[Recorded data]
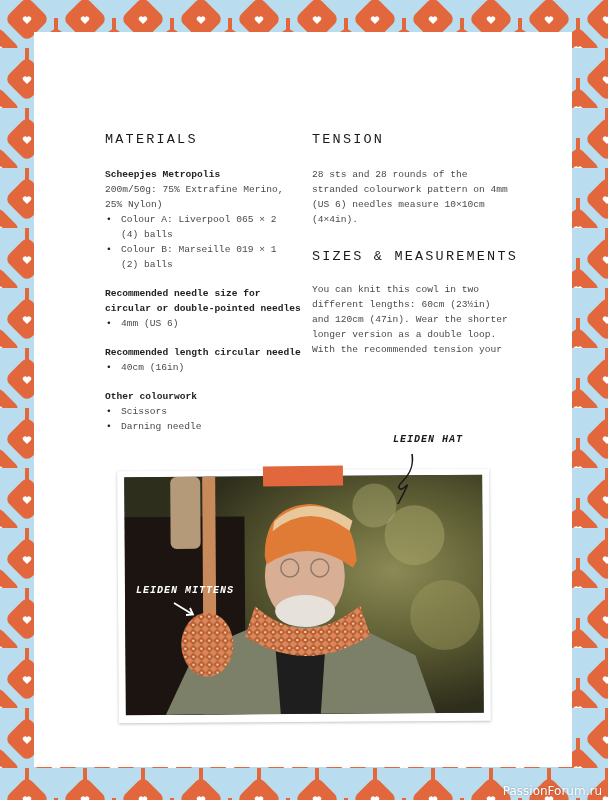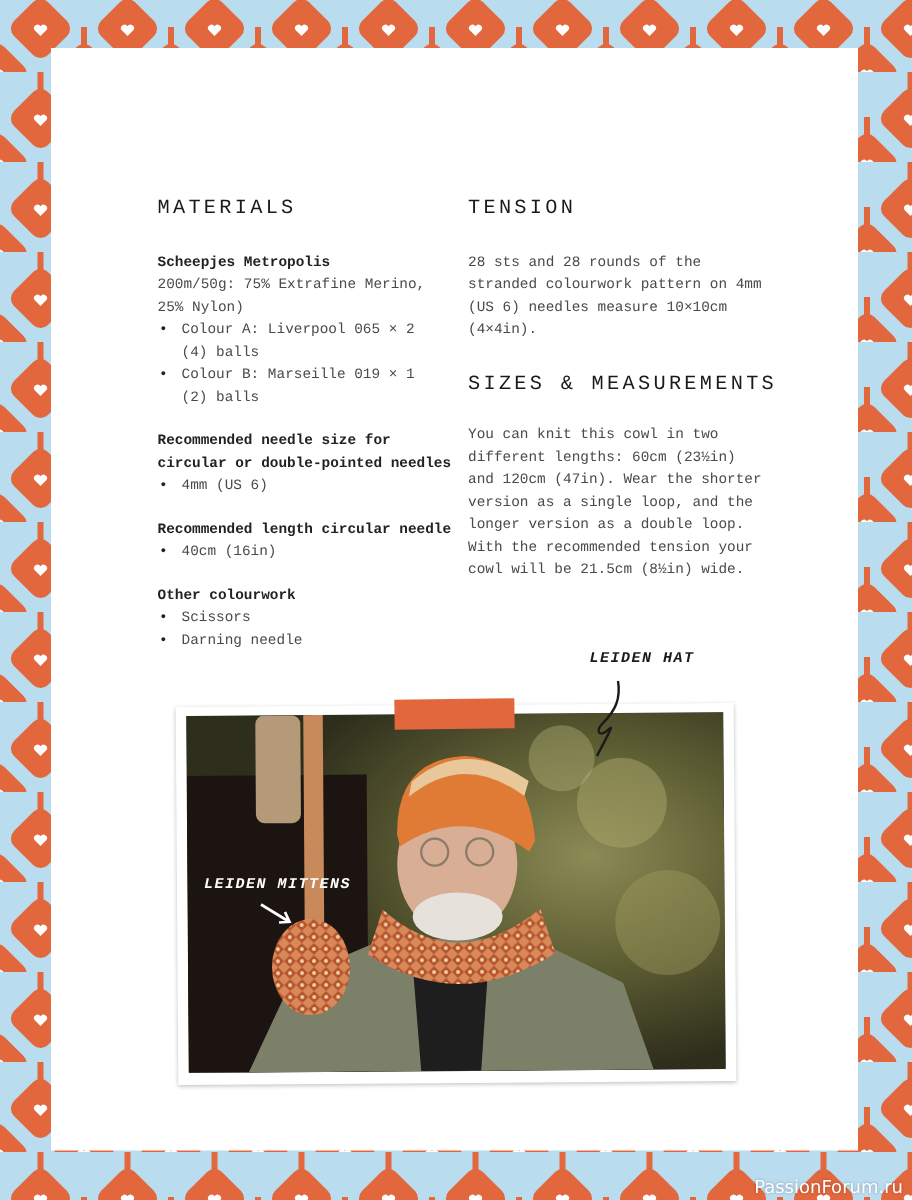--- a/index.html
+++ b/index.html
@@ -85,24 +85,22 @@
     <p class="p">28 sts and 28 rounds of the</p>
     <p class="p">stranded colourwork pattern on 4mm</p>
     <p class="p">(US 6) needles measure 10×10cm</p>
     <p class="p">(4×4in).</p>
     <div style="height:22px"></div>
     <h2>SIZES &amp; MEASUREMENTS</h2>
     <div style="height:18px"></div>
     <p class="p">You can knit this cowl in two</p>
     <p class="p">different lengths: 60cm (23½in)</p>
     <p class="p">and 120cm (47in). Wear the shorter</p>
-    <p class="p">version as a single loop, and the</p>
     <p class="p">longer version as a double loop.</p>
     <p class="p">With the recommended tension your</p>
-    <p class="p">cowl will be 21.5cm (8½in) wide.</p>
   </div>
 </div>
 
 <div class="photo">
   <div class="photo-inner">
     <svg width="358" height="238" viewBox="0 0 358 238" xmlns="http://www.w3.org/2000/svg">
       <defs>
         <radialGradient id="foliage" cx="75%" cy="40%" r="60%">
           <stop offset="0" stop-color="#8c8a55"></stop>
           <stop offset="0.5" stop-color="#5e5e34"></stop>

(Instructions for the task): Retype the records above word for word, from their first line through the line containing "loop, and the</p>", and leave out every picture.

(Answer space):
--- a/index.html
+++ b/index.html
@@ -85,24 +85,22 @@
     <p class="p">28 sts and 28 rounds of the</p>
     <p class="p">stranded colourwork pattern on 4mm</p>
     <p class="p">(US 6) needles measure 10×10cm</p>
     <p class="p">(4×4in).</p>
     <div style="height:22px"></div>
     <h2>SIZES &amp; MEASUREMENTS</h2>
     <div style="height:18px"></div>
     <p class="p">You can knit this cowl in two</p>
     <p class="p">different lengths: 60cm (23½in)</p>
     <p class="p">and 120cm (47in). Wear the shorter</p>
-    <p class="p">version as a single loop, and the</p>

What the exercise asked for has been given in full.